Robert Solé déconstruit intelligemment le mythe du raïs visionnaire. Et livre les clés pour comprendre l’Egypte d’aujourd’hui.
S’attaquer à un mythe aussi lithique revient à gravir les degrés d’une pyramide ; mais la hauteur offre une perspective unique. Au terme d’un important travail de recherche, Robert Solé dresse d’Anouar el-Sadate un portrait saisissant. Car tout, chez Sadate, est en demi-teinte, malgré les draperies postérieures, tissées par des pages de légende méthodiquement récrites.
Malgré sa peau noire, due à une mère à moitié soudanaise, le destin du jeune Anouar s’inscrit tout entier dans le gris. Le complexe social dû à son teint d’ébène joue un rôle déterminant dans l’ambition de bouter hors du territoire national le colonisateur britannique. Mais, loin de ressembler à un guerrier nubien téméraire, Sadate se livre à une ascension chaotique, itinéraire sans trop de gloire d’un officier des transmissions, d’un comploteur impénitent bien plus que théoricien enflammé.

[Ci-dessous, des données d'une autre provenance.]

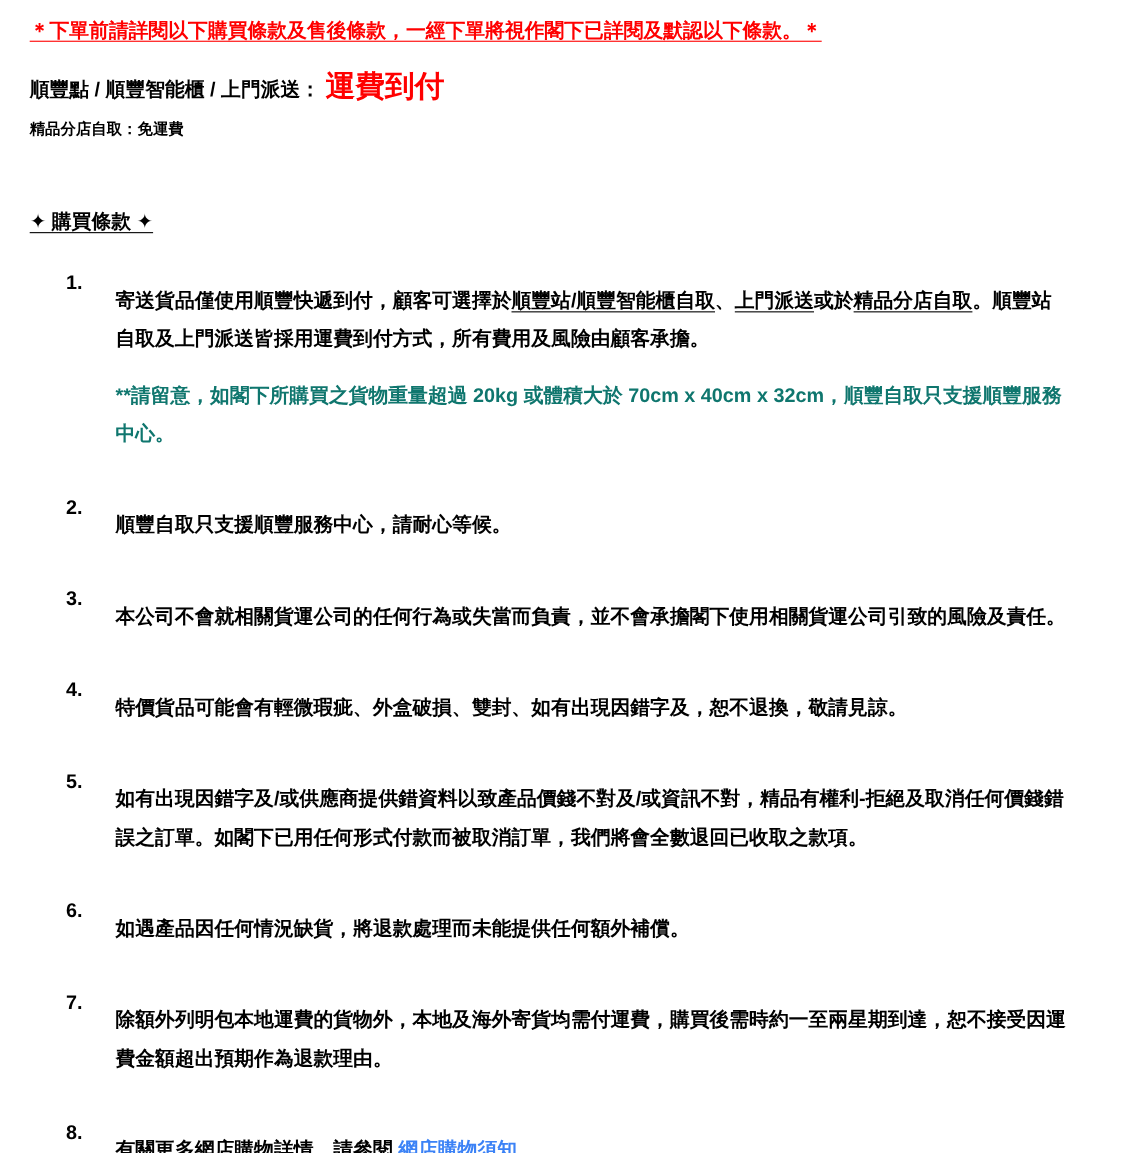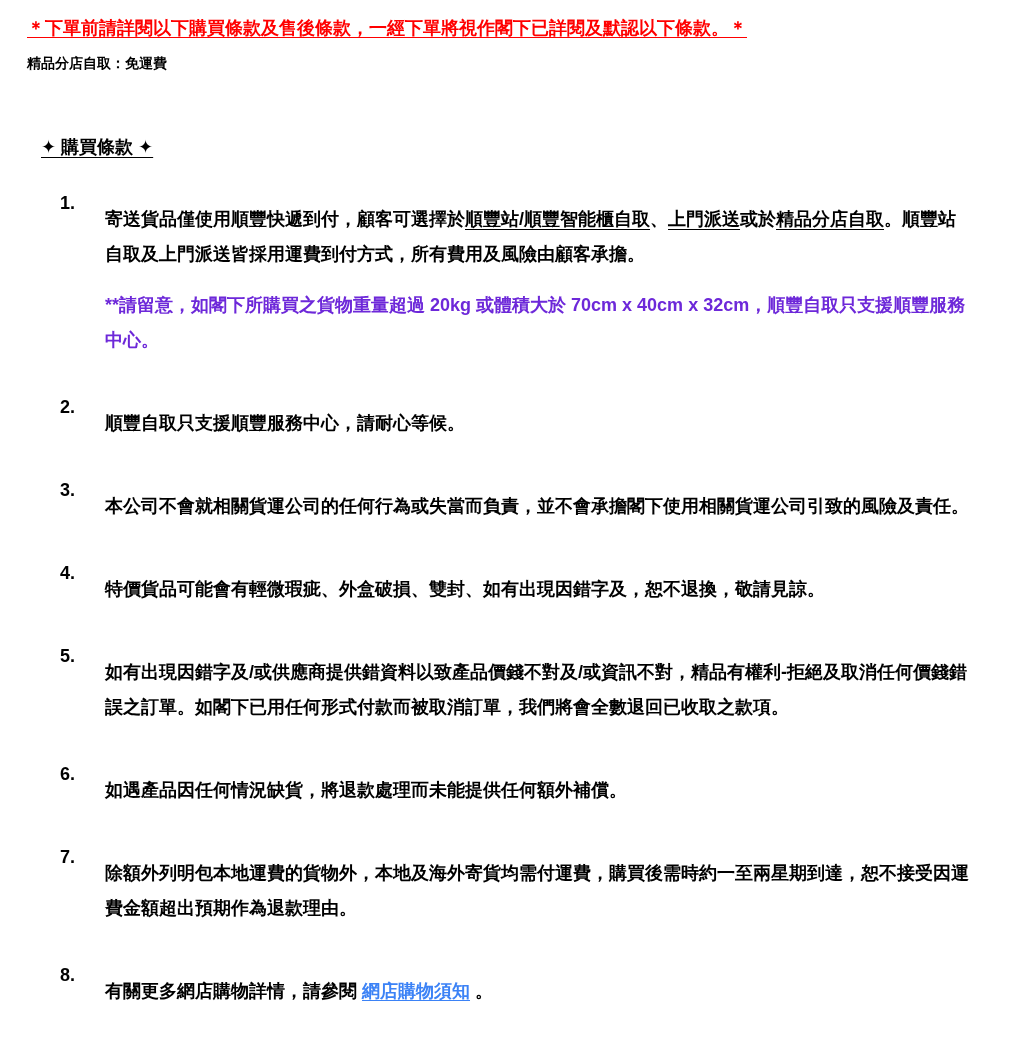"順豐點 / 順豐智能櫃 / 上門派送：" p.methods-line { html: none -> <p> <span>順豐點 / 順豐智能櫃 / 上門派送：</span> <span>運費到付</span> </p> }
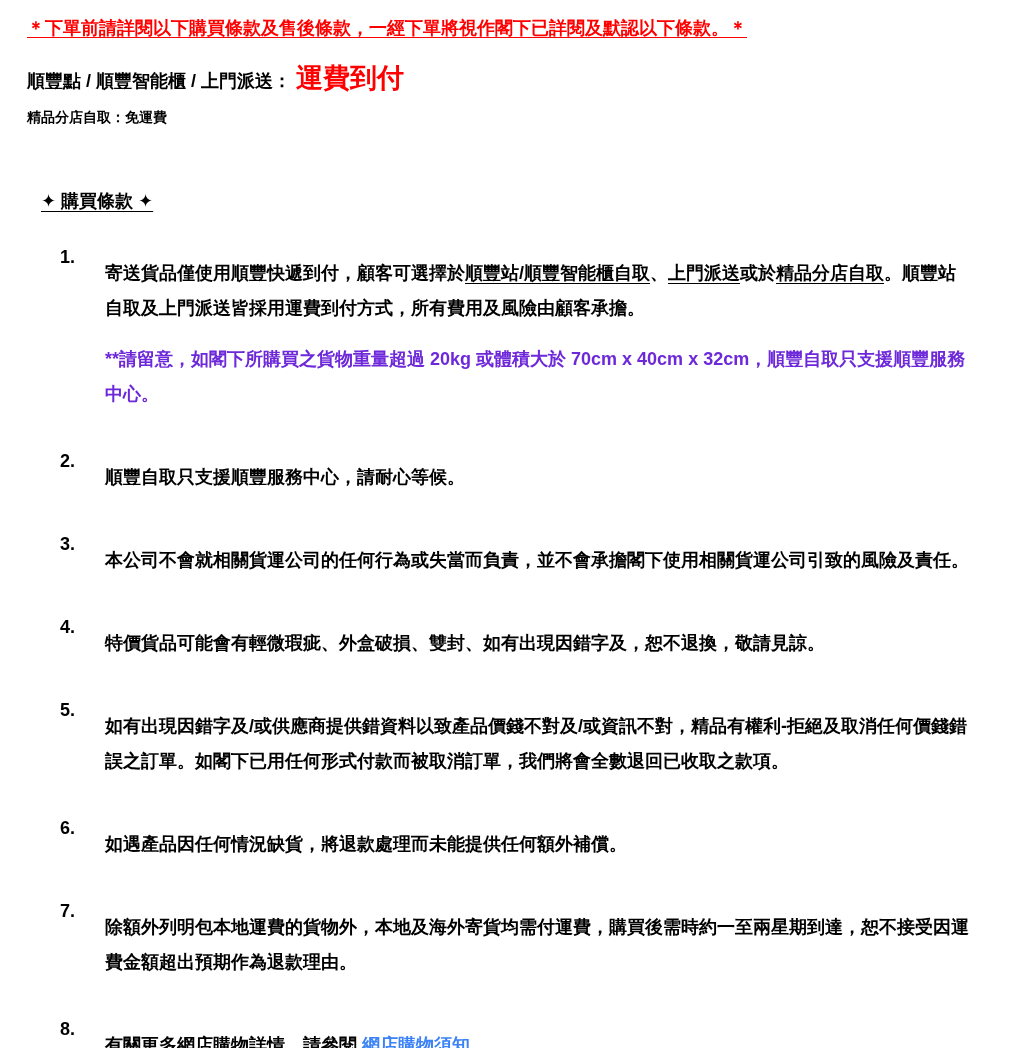"✦ 購買條款 ✦" .section-heading.second { margin-left: 14px -> none }
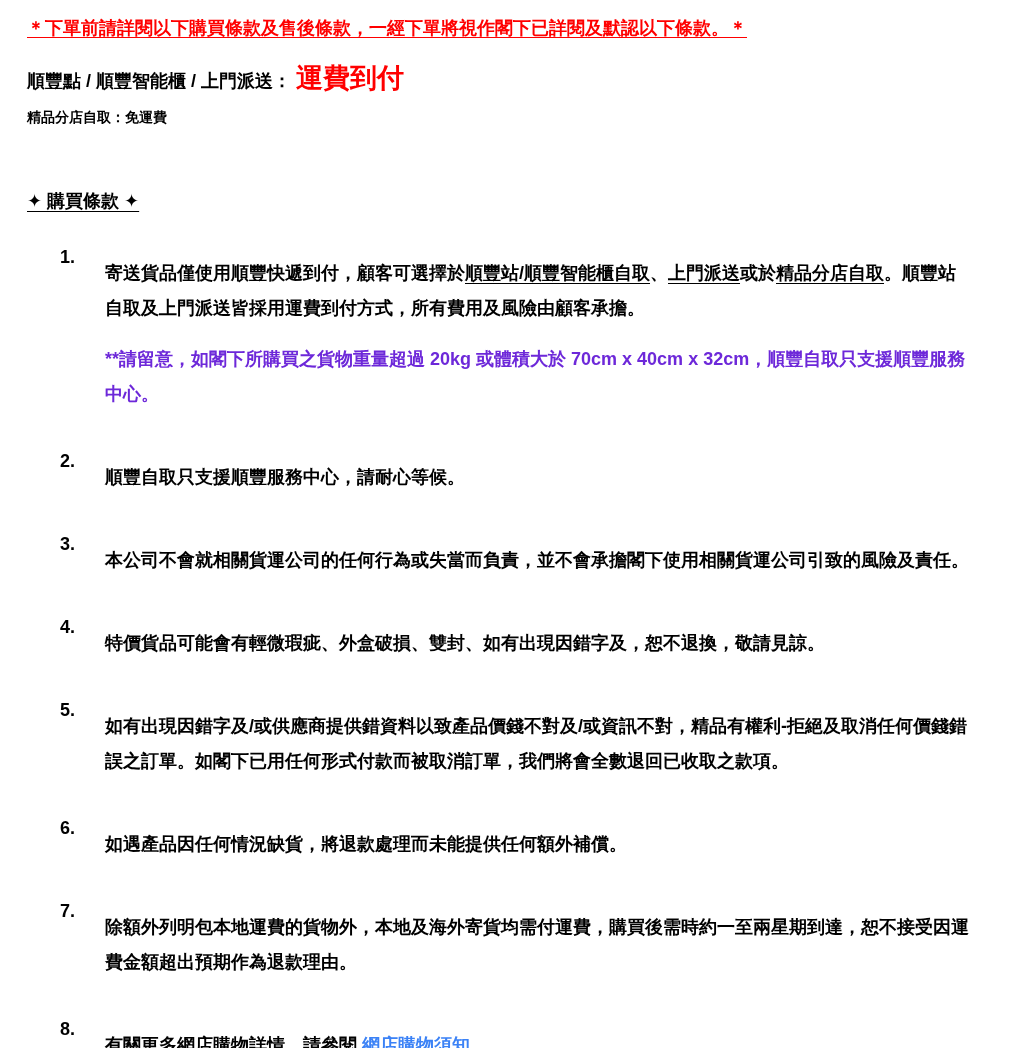"**請留意，如閣下所購買之貨物重量超過 20kg 或體積大於 70cm x" .red-note { color: #6d28d9 -> #0f766e }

Sadate doit sa carrière au fait d’avoir su d’abord flotter dans le sillage de Nasser, avant de prendre son envol, après la mort de ce dernier. Sa participation au putsch des officiers contre le roi Farouk, dans la nuit du 22 au 23 juillet 1952, se résume à avoir appelé les différentes unités » pour s’assurer que tout se passe conformément aux plans des conjurés « , raconte patiemment Solé. Puis, au côté du raïs charismatique, auquel il essaie de coller en permanence, Sadate se contente ensuite de collectionner les postes d’apparatchik. Il confirme sa montée en force dans l’armée, dont on comprend parfaitement le rôle qu’elle occupe jusqu’à aujourd’hui, et construit avec habileté son image de chef de guerre. Lors de son accession au pouvoir suprême, en tant que candidat unique, en 1970, Henry Kissinger confiera à Golda Meir : » C’est un imbécile, un clown, un bouffon. » Il n’empêche, et c’est là l’une des révélations les plus éclairantes du livre, Sadate fera le lit des islamistes au point de mériter le titre de » président croyant « . Il fait passer l’Egypte nassérienne du nationalisme à la religion (même si Nasser avait déjà commencé), introduit la charia dans la Constitution, fait entrer les prédicateurs dans les universités, chasse les Soviétiques, se rapproche des Etats-Unis et confère à son pays le visage fracturé et conflictuel qu’il a depuis. De quoi largement corriger l’image du faiseur de paix, dont le livre révèle les ressorts grinçants et les petits calculs. Il revient à Robert Solé d’avoir brillamment exploré les coulisses d’une tragédie qui se poursuit.
Sadate, par Robert Solé. Perrin, 68 p.